[Stored data]
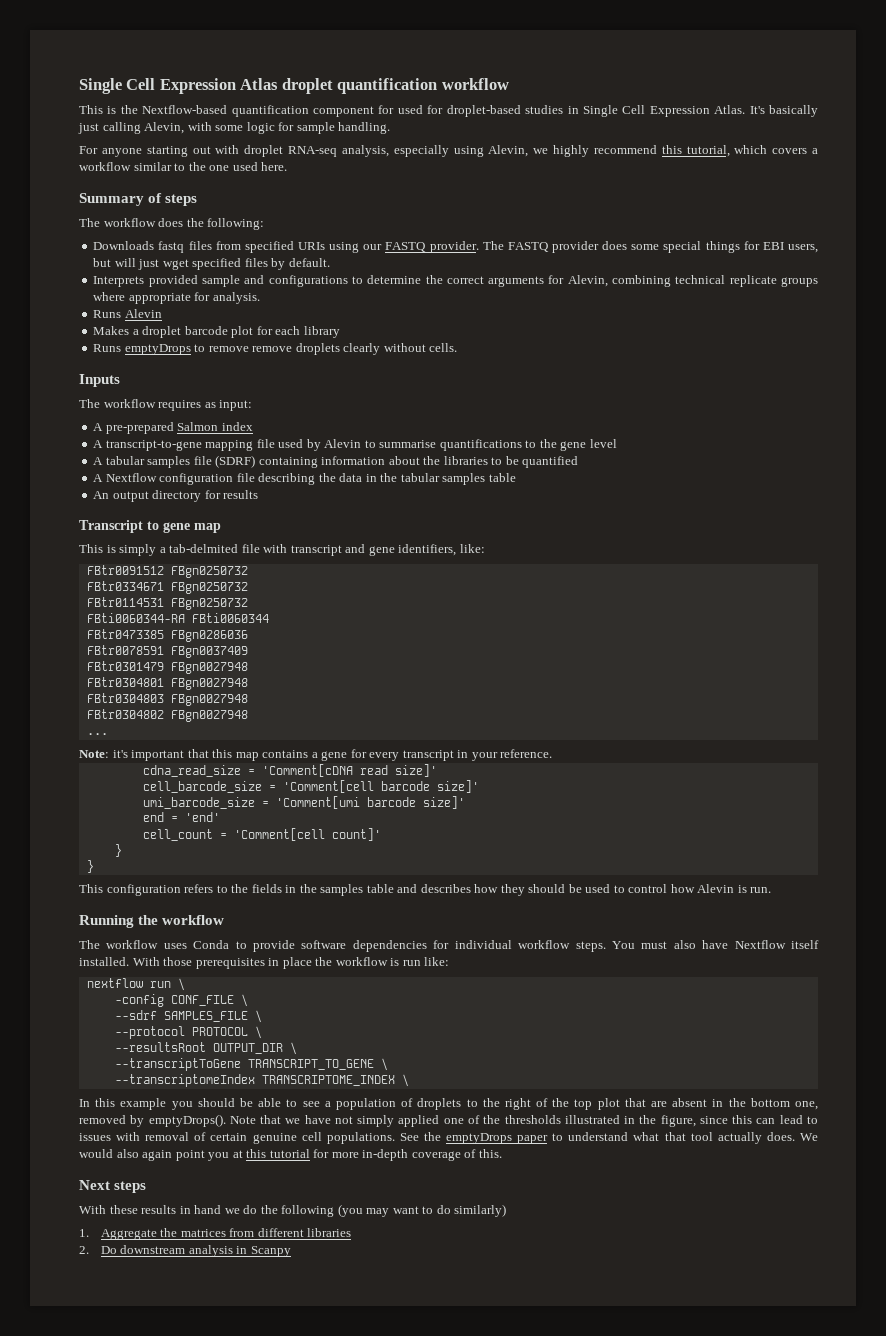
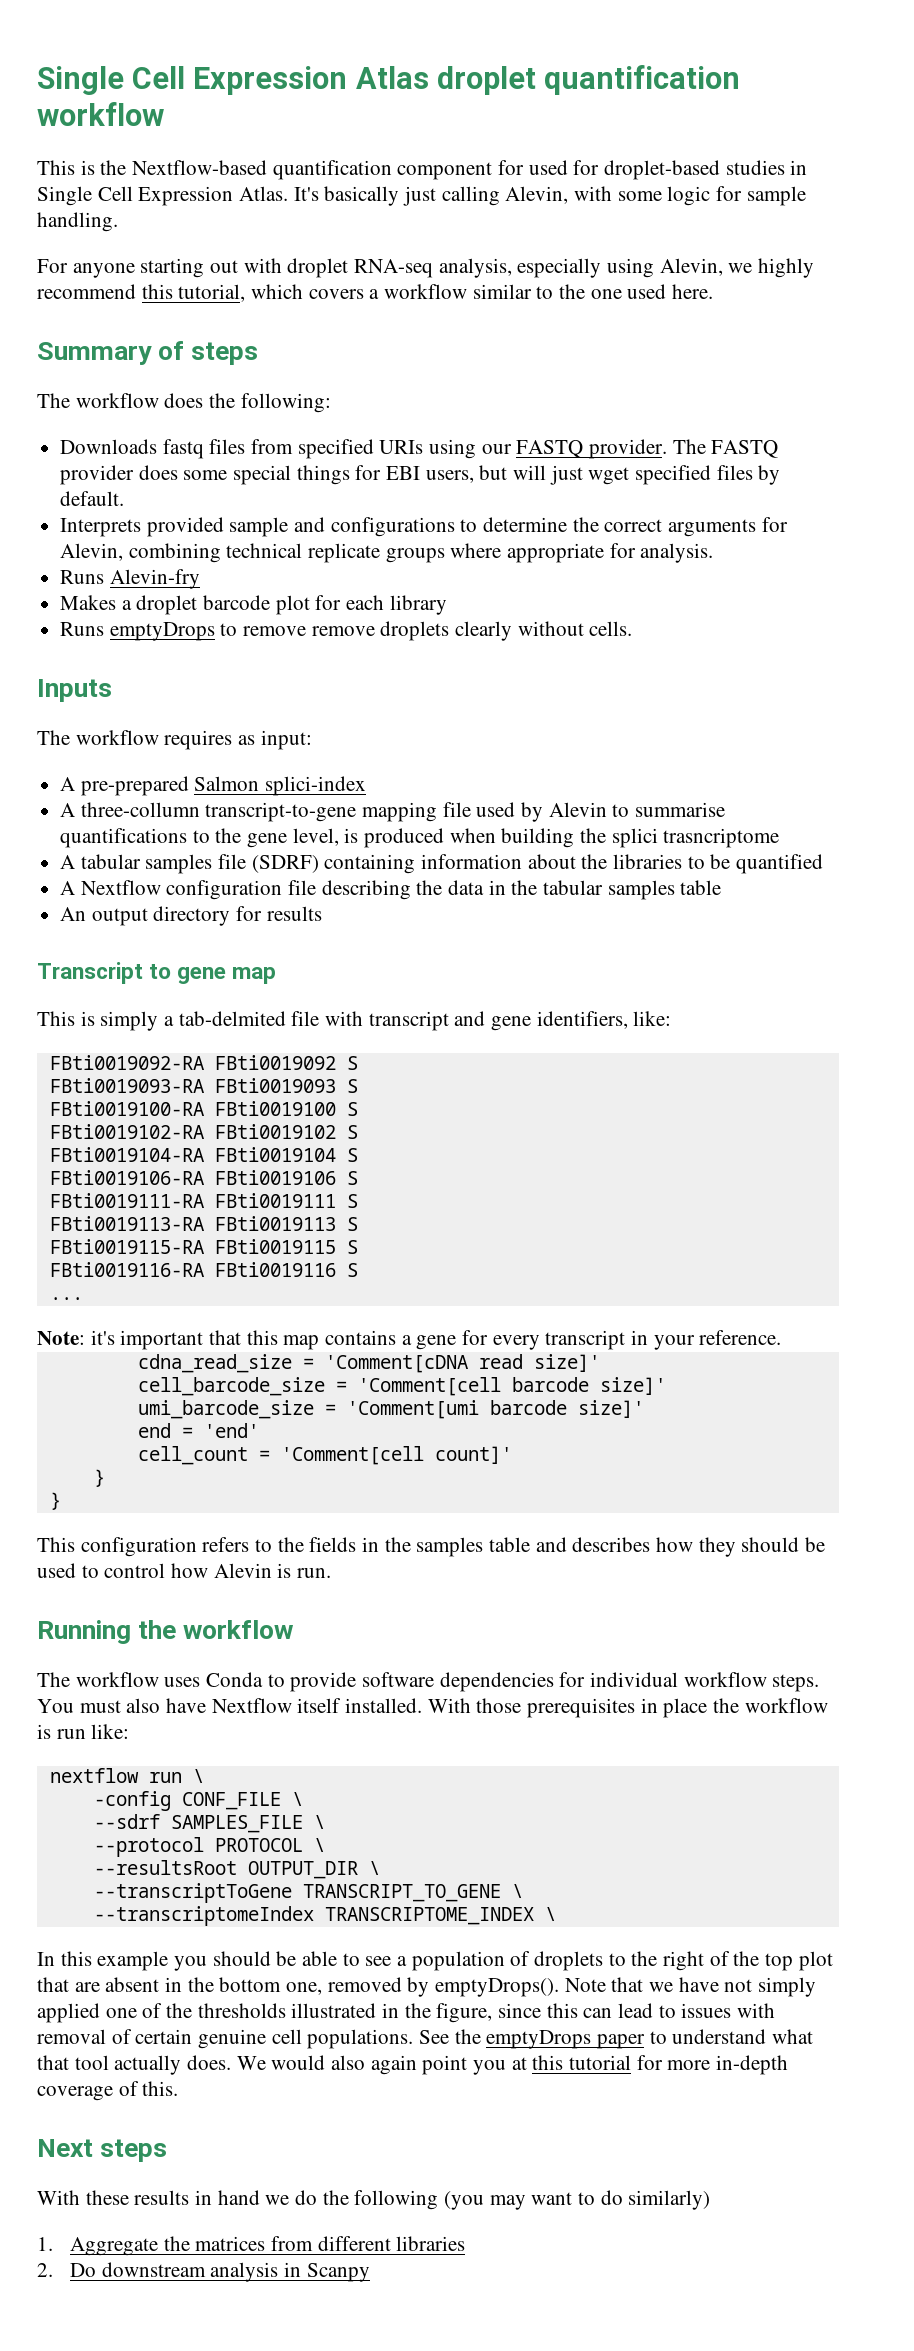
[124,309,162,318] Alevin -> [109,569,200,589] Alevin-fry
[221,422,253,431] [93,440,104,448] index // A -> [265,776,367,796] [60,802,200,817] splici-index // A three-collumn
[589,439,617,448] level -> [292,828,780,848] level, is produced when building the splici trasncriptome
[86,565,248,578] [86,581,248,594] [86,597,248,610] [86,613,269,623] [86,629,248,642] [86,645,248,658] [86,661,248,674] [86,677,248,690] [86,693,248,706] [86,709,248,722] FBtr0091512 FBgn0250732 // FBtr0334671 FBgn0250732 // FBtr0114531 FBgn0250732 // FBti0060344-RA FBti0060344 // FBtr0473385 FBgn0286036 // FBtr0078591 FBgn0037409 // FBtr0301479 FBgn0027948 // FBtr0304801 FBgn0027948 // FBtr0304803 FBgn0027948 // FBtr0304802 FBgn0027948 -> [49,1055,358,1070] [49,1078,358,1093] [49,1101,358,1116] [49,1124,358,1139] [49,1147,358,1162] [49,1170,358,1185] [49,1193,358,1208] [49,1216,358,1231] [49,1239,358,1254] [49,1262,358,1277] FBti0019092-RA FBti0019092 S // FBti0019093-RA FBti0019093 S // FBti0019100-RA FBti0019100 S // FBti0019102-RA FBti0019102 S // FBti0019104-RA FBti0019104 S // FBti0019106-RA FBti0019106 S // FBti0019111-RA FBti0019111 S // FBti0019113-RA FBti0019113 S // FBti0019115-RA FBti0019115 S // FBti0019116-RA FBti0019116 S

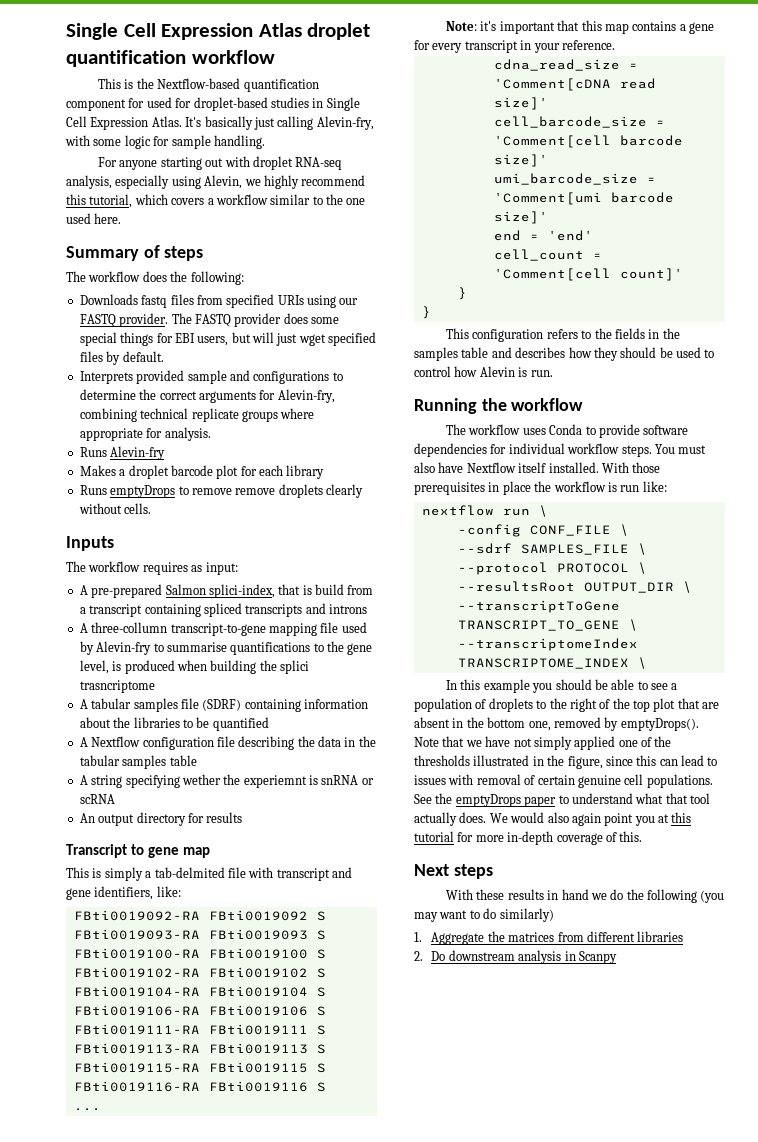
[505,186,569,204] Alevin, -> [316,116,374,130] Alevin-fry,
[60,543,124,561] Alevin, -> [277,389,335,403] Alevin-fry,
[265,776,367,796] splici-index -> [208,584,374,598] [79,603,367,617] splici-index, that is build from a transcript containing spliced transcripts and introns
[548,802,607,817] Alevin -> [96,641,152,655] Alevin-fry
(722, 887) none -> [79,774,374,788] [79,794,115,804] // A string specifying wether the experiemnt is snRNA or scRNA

Your goal: Reproduce the data above exactly, leaving each picture out.

Result of this task:
[124,309,162,318] Alevin -> [109,569,200,589] Alevin-fry
[221,422,253,431] [93,440,104,448] index // A -> [265,776,367,796] [60,802,200,817] splici-index // A three-collumn
[589,439,617,448] level -> [292,828,780,848] level, is produced when building the splici trasncriptome
[86,565,248,578] [86,581,248,594] [86,597,248,610] [86,613,269,623] [86,629,248,642] [86,645,248,658] [86,661,248,674] [86,677,248,690] [86,693,248,706] [86,709,248,722] FBtr0091512 FBgn0250732 // FBtr0334671 FBgn0250732 // FBtr0114531 FBgn0250732 // FBti0060344-RA FBti0060344 // FBtr0473385 FBgn0286036 // FBtr0078591 FBgn0037409 // FBtr0301479 FBgn0027948 // FBtr0304801 FBgn0027948 // FBtr0304803 FBgn0027948 // FBtr0304802 FBgn0027948 -> [49,1055,358,1070] [49,1078,358,1093] [49,1101,358,1116] [49,1124,358,1139] [49,1147,358,1162] [49,1170,358,1185] [49,1193,358,1208] [49,1216,358,1231] [49,1239,358,1254] [49,1262,358,1277] FBti0019092-RA FBti0019092 S // FBti0019093-RA FBti0019093 S // FBti0019100-RA FBti0019100 S // FBti0019102-RA FBti0019102 S // FBti0019104-RA FBti0019104 S // FBti0019106-RA FBti0019106 S // FBti0019111-RA FBti0019111 S // FBti0019113-RA FBti0019113 S // FBti0019115-RA FBti0019115 S // FBti0019116-RA FBti0019116 S

[505,186,569,204] Alevin, -> [316,116,374,130] Alevin-fry,
[60,543,124,561] Alevin, -> [277,389,335,403] Alevin-fry,
[265,776,367,796] splici-index -> [208,584,374,598] [79,603,367,617] splici-index, that is build from a transcript containing spliced transcripts and introns
[548,802,607,817] Alevin -> [96,641,152,655] Alevin-fry
(722, 887) none -> [79,774,374,788] [79,794,115,804] // A string specifying wether the experiemnt is snRNA or scRNA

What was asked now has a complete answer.